En Chine, la politique de l’enfant unique et tout ce qui en découle.

Lina, 23 ans, sans famille depuis l’âge de 15 ans, est bénévole au cœur de l’association « les blouses roses » où elle s’occupe plus particulièrement des enfants. Elle décide de rejoindre la Chine pour y poursuivre ses études, elle parle couramment le mandarin et signe pour rejoindre Canton.

Elle y rencontre Thomas, bénévole dans une ONG où il enquête sur la disparition de petites filles. Il lui propose de se rendre à Mou di, petit village pour surveiller de plus près ces disparitions.

Ce roman se déroule sur deux périodes 1991 et 2013.

En 1991, Sun Thang, enceinte voit disparaître sa fille Chi-ni, enfant non déclaré (ce qui se pratique couramment à cette époque on ne déclara pas l’enfant féminin pour laisser au couple la chance d’avoir une seconde naissance avec l’espoir que ce soit un garçon). Sun est désemparée et malgré son état, elle court sur les traces de sa fille et fait tout ce qui est en son pouvoir pour la retrouver.

Va-t-elle y arriver ? que vont-elles devenir toutes les deux, et le bébé à naître ?

En 2013, Lina arrive sur place et à son tour, elle enquête sur les disparitions et cherche aussi à savoir ce qu’est devenue Sun. Mais bien vite des meurtres, maquillés en suicides se perpétuent dans cette minuscule contrée. Les policiers Yi et Rong Zhou vont d’ailleurs y mener l’enquête (tout comme en 1991).

Sur les deux époques on retrouve le moine Yao-Shi, ce dernier avait pris Chi-ni sous sa protection et lui transmettait son savoir, un homme dont l’aspect froid et réservé cache une grande bonté.

Un bon livre, bien écrit, les chapitres sont courts et alternent les deux périodes qui ont bien sûr beaucoup de points communs et même un suivi dans les événements.

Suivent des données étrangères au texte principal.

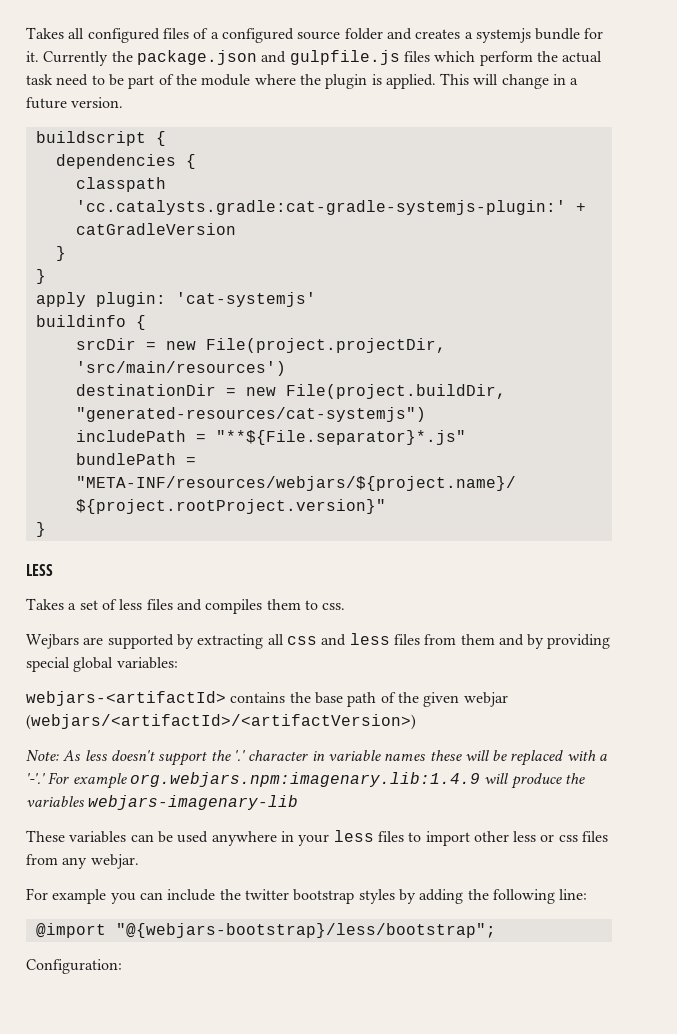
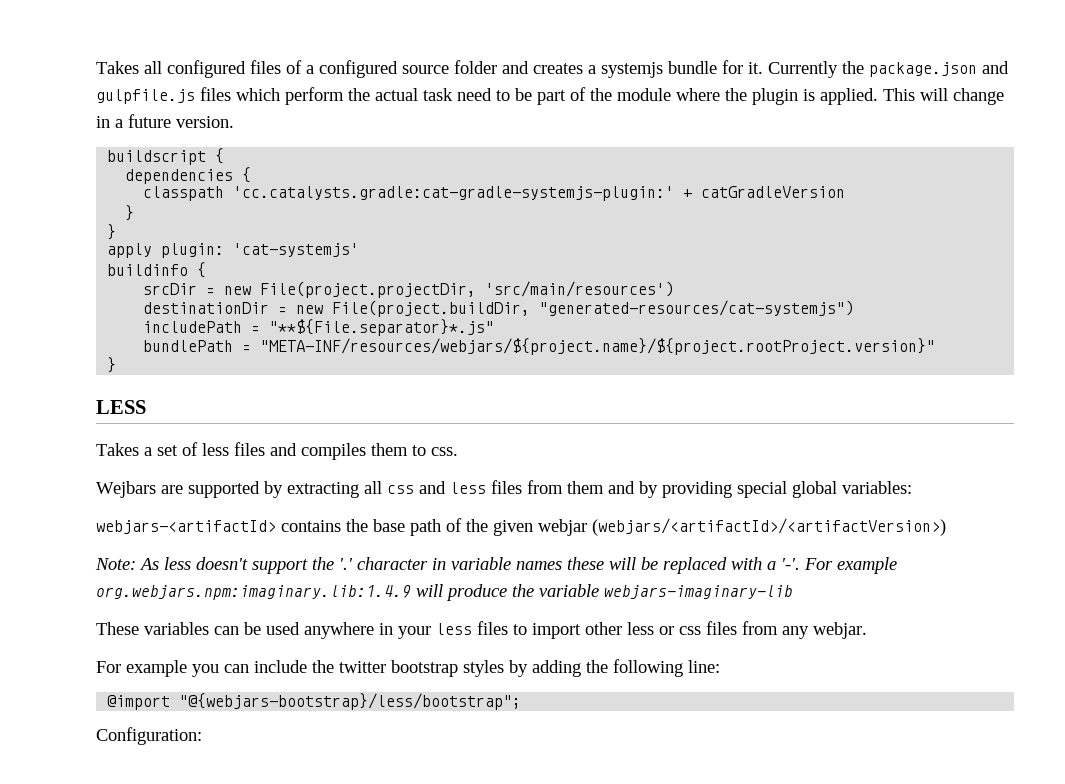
- Note: As less doesn't support the '.' character in variable names these will be replaced with a '-'.' For example org.webjars.npm:imagenary.lib:1.4.9 will produce the variables webjars-imagenary-lib
+ Note: As less doesn't support the '.' character in variable names these will be replaced with a '-'. For example org.webjars.npm:imaginary.lib:1.4.9 will produce the variable webjars-imaginary-lib

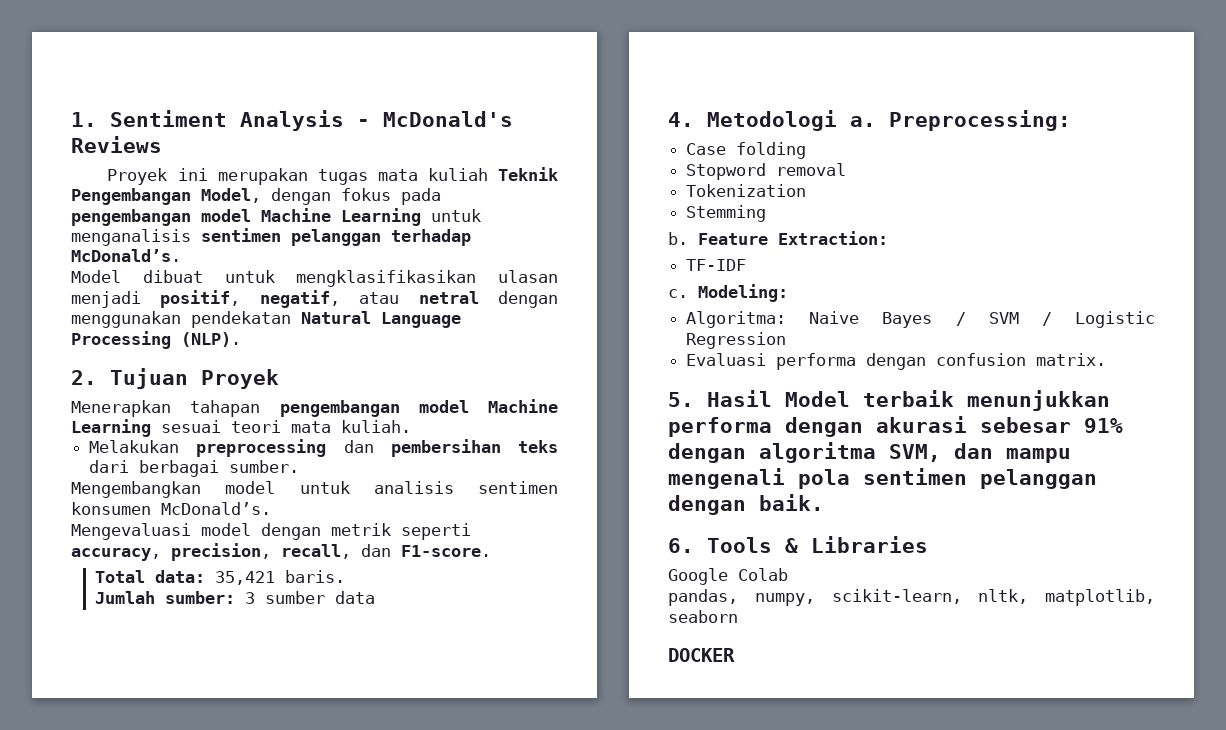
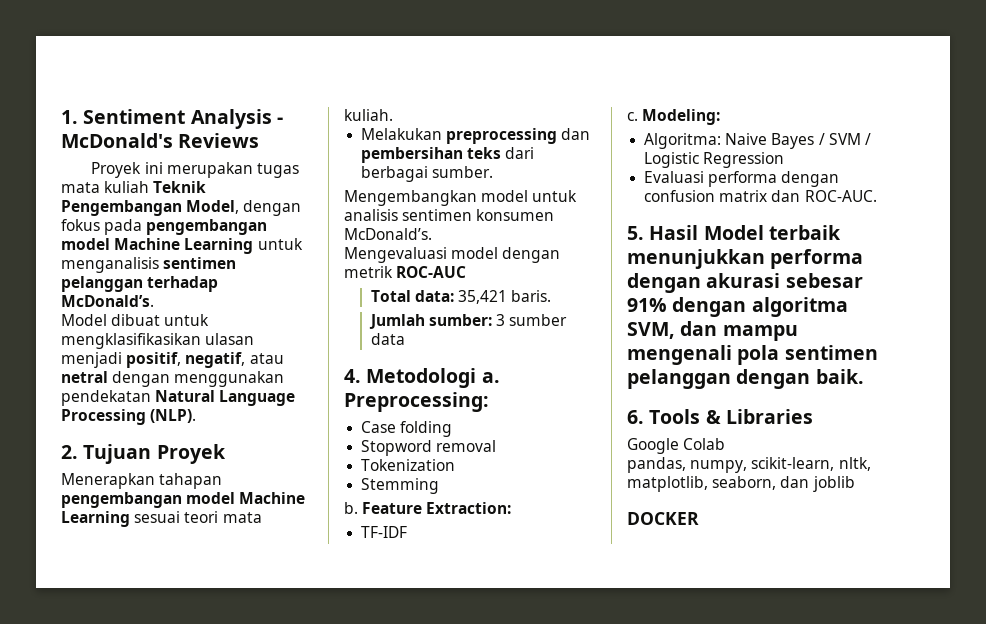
- Mengevaluasi model dengan metrik seperti accuracy, precision, recall, dan F1-score.
+ Mengevaluasi model dengan metrik ROC-AUC
- Evaluasi performa dengan confusion matrix.
+ Evaluasi performa dengan confusion matrix dan ROC-AUC.
- pandas, numpy, scikit-learn, nltk, matplotlib, seaborn
+ pandas, numpy, scikit-learn, nltk, matplotlib, seaborn, dan joblib

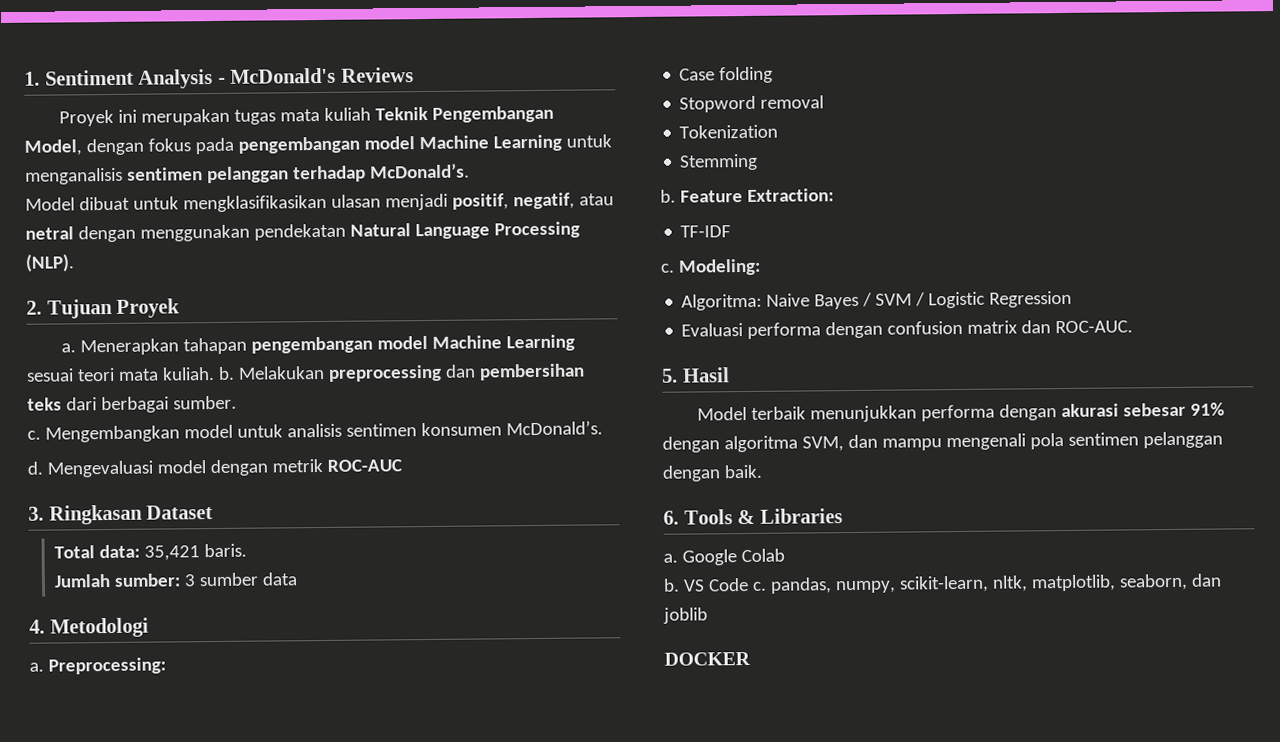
  2. Tujuan Proyek
- Menerapkan tahapan pengembangan model Machine Learning sesuai teori mata kuliah.
- Melakukan preprocessing dan pembersihan teks dari berbagai sumber.
- Mengembangkan model untuk analisis sentimen konsumen McDonald’s.
+ a. Menerapkan tahapan pengembangan model Machine Learning sesuai teori mata kuliah. b. Melakukan preprocessing dan pembersihan teks dari berbagai sumber.
+ c. Mengembangkan model untuk analisis sentimen konsumen McDonald’s.
+ d.
+ 3. Ringkasan Dataset
- 4. Metodologi a.
+ 4. Metodologi
+ a.
- 5. Hasil Model terbaik menunjukkan performa dengan akurasi sebesar 91% dengan algoritma SVM, dan mampu mengenali pola sentimen pelanggan dengan baik.
+ 5. Hasil
+ Model terbaik menunjukkan performa dengan akurasi sebesar 91% dengan algoritma SVM, dan mampu mengenali pola sentimen pelanggan dengan baik.
  6. Tools & Libraries
- Google Colab
+ a. Google Colab
- pandas, numpy, scikit-learn, nltk, matplotlib, seaborn, dan joblib
+ b. VS Code c. pandas, numpy, scikit-learn, nltk, matplotlib, seaborn, dan joblib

Ce policier a été récompensé par :

- Le prix sang d’encre des lycéens 2016,

- Le prix du polar historique 2016.

Julie EWA a une très belle écriture, fluide et juste, elle nous fait connaître à travers ce livre :

- La politique de l’enfant unique et ses ravages parmi lesquels l’élimination des bébés féminins à leur naissance,

- Le trafic d’enfants (réseaux d’adoptions clandestins, ou destinés au trafic d’organes et même à la prostitution.

- La mafia chinoise

- Les ripoux chinois (oui il y en a partout !).

Un très bon livre que je recommande, il apporte un certain dépaysement pour y être allée je peux vous dire que les abords de la rivière Li (là où se passe le roman) est un endroit sauvage et magnifique, on est loin de s’imaginer que ces horreurs peuvent se passer dans des lieux aussi retranchés et peu habités.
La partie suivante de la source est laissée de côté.